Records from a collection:
*****
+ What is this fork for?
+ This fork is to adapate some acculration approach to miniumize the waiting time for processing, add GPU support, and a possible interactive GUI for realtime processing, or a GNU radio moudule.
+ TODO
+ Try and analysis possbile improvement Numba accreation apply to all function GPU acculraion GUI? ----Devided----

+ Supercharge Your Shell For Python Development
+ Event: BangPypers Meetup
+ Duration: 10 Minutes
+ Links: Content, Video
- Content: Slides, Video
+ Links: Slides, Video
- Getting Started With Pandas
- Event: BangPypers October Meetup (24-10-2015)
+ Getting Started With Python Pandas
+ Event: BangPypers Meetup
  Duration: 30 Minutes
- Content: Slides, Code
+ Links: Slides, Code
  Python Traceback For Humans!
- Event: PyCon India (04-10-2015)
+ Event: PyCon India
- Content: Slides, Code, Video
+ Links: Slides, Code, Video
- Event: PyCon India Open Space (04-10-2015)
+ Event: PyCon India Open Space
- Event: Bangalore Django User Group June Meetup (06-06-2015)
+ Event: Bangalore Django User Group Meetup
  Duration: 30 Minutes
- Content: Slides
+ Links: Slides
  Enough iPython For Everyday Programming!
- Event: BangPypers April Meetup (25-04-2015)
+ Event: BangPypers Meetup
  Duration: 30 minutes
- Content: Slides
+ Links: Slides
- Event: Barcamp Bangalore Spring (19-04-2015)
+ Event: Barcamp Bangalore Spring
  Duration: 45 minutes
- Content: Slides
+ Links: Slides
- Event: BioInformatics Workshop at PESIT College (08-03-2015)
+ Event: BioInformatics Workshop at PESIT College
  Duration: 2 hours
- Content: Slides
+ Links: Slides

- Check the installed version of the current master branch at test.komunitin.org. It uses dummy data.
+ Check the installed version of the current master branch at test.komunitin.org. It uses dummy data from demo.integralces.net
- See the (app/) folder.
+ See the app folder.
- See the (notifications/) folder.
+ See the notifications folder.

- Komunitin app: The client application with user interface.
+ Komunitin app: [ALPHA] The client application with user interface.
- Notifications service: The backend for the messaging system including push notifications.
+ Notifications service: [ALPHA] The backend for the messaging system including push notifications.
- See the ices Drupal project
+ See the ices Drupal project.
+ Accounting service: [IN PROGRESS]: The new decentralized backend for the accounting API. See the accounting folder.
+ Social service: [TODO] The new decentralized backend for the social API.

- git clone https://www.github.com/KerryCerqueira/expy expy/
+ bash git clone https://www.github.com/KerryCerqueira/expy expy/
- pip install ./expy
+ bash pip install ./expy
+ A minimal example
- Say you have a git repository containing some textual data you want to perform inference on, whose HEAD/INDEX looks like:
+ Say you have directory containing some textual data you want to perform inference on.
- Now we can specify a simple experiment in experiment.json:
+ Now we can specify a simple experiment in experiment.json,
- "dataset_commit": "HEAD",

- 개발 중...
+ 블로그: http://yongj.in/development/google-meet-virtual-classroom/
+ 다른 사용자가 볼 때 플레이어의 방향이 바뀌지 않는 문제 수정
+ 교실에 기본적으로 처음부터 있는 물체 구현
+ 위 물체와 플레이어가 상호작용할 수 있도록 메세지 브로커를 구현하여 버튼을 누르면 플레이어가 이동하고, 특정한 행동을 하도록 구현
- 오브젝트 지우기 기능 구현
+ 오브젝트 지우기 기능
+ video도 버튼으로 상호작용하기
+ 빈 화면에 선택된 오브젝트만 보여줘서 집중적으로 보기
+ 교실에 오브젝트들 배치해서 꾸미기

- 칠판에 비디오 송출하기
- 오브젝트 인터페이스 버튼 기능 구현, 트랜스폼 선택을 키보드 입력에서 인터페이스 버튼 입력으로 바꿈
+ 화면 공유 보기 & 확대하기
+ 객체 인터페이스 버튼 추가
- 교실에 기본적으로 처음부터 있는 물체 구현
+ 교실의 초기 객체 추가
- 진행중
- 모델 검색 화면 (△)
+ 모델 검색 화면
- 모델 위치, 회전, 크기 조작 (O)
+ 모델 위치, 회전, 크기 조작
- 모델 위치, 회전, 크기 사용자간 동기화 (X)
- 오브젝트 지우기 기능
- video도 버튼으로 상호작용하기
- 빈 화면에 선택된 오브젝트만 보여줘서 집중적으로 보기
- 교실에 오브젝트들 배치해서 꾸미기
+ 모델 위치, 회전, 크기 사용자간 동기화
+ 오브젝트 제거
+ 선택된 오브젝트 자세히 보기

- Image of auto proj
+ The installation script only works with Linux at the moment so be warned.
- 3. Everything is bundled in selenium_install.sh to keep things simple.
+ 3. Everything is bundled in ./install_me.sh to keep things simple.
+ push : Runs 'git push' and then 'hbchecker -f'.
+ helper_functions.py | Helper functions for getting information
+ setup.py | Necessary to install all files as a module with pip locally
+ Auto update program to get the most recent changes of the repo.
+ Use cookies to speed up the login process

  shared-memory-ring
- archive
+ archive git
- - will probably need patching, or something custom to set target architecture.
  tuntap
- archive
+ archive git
*****
→ **Problem to work on**
All the entries above should come back exactly as they are written.

→ **Answer space**
+ What is this fork for?
+ This fork is to adapate some acculration approach to miniumize the waiting time for processing, add GPU support, and a possible interactive GUI for realtime processing, or a GNU radio moudule.
+ TODO
+ Try and analysis possbile improvement Numba accreation apply to all function GPU acculraion GUI? ----Devided----

+ Supercharge Your Shell For Python Development
+ Event: BangPypers Meetup
+ Duration: 10 Minutes
+ Links: Content, Video
- Content: Slides, Video
+ Links: Slides, Video
- Getting Started With Pandas
- Event: BangPypers October Meetup (24-10-2015)
+ Getting Started With Python Pandas
+ Event: BangPypers Meetup
  Duration: 30 Minutes
- Content: Slides, Code
+ Links: Slides, Code
  Python Traceback For Humans!
- Event: PyCon India (04-10-2015)
+ Event: PyCon India
- Content: Slides, Code, Video
+ Links: Slides, Code, Video
- Event: PyCon India Open Space (04-10-2015)
+ Event: PyCon India Open Space
- Event: Bangalore Django User Group June Meetup (06-06-2015)
+ Event: Bangalore Django User Group Meetup
  Duration: 30 Minutes
- Content: Slides
+ Links: Slides
  Enough iPython For Everyday Programming!
- Event: BangPypers April Meetup (25-04-2015)
+ Event: BangPypers Meetup
  Duration: 30 minutes
- Content: Slides
+ Links: Slides
- Event: Barcamp Bangalore Spring (19-04-2015)
+ Event: Barcamp Bangalore Spring
  Duration: 45 minutes
- Content: Slides
+ Links: Slides
- Event: BioInformatics Workshop at PESIT College (08-03-2015)
+ Event: BioInformatics Workshop at PESIT College
  Duration: 2 hours
- Content: Slides
+ Links: Slides

- Check the installed version of the current master branch at test.komunitin.org. It uses dummy data.
+ Check the installed version of the current master branch at test.komunitin.org. It uses dummy data from demo.integralces.net
- See the (app/) folder.
+ See the app folder.
- See the (notifications/) folder.
+ See the notifications folder.

- Komunitin app: The client application with user interface.
+ Komunitin app: [ALPHA] The client application with user interface.
- Notifications service: The backend for the messaging system including push notifications.
+ Notifications service: [ALPHA] The backend for the messaging system including push notifications.
- See the ices Drupal project
+ See the ices Drupal project.
+ Accounting service: [IN PROGRESS]: The new decentralized backend for the accounting API. See the accounting folder.
+ Social service: [TODO] The new decentralized backend for the social API.

- git clone https://www.github.com/KerryCerqueira/expy expy/
+ bash git clone https://www.github.com/KerryCerqueira/expy expy/
- pip install ./expy
+ bash pip install ./expy
+ A minimal example
- Say you have a git repository containing some textual data you want to perform inference on, whose HEAD/INDEX looks like:
+ Say you have directory containing some textual data you want to perform inference on.
- Now we can specify a simple experiment in experiment.json:
+ Now we can specify a simple experiment in experiment.json,
- "dataset_commit": "HEAD",

- 개발 중...
+ 블로그: http://yongj.in/development/google-meet-virtual-classroom/
+ 다른 사용자가 볼 때 플레이어의 방향이 바뀌지 않는 문제 수정
+ 교실에 기본적으로 처음부터 있는 물체 구현
+ 위 물체와 플레이어가 상호작용할 수 있도록 메세지 브로커를 구현하여 버튼을 누르면 플레이어가 이동하고, 특정한 행동을 하도록 구현
- 오브젝트 지우기 기능 구현
+ 오브젝트 지우기 기능
+ video도 버튼으로 상호작용하기
+ 빈 화면에 선택된 오브젝트만 보여줘서 집중적으로 보기
+ 교실에 오브젝트들 배치해서 꾸미기

- 칠판에 비디오 송출하기
- 오브젝트 인터페이스 버튼 기능 구현, 트랜스폼 선택을 키보드 입력에서 인터페이스 버튼 입력으로 바꿈
+ 화면 공유 보기 & 확대하기
+ 객체 인터페이스 버튼 추가
- 교실에 기본적으로 처음부터 있는 물체 구현
+ 교실의 초기 객체 추가
- 진행중
- 모델 검색 화면 (△)
+ 모델 검색 화면
- 모델 위치, 회전, 크기 조작 (O)
+ 모델 위치, 회전, 크기 조작
- 모델 위치, 회전, 크기 사용자간 동기화 (X)
- 오브젝트 지우기 기능
- video도 버튼으로 상호작용하기
- 빈 화면에 선택된 오브젝트만 보여줘서 집중적으로 보기
- 교실에 오브젝트들 배치해서 꾸미기
+ 모델 위치, 회전, 크기 사용자간 동기화
+ 오브젝트 제거
+ 선택된 오브젝트 자세히 보기

- Image of auto proj
+ The installation script only works with Linux at the moment so be warned.
- 3. Everything is bundled in selenium_install.sh to keep things simple.
+ 3. Everything is bundled in ./install_me.sh to keep things simple.
+ push : Runs 'git push' and then 'hbchecker -f'.
+ helper_functions.py | Helper functions for getting information
+ setup.py | Necessary to install all files as a module with pip locally
+ Auto update program to get the most recent changes of the repo.
+ Use cookies to speed up the login process

  shared-memory-ring
- archive
+ archive git
- - will probably need patching, or something custom to set target architecture.
  tuntap
- archive
+ archive git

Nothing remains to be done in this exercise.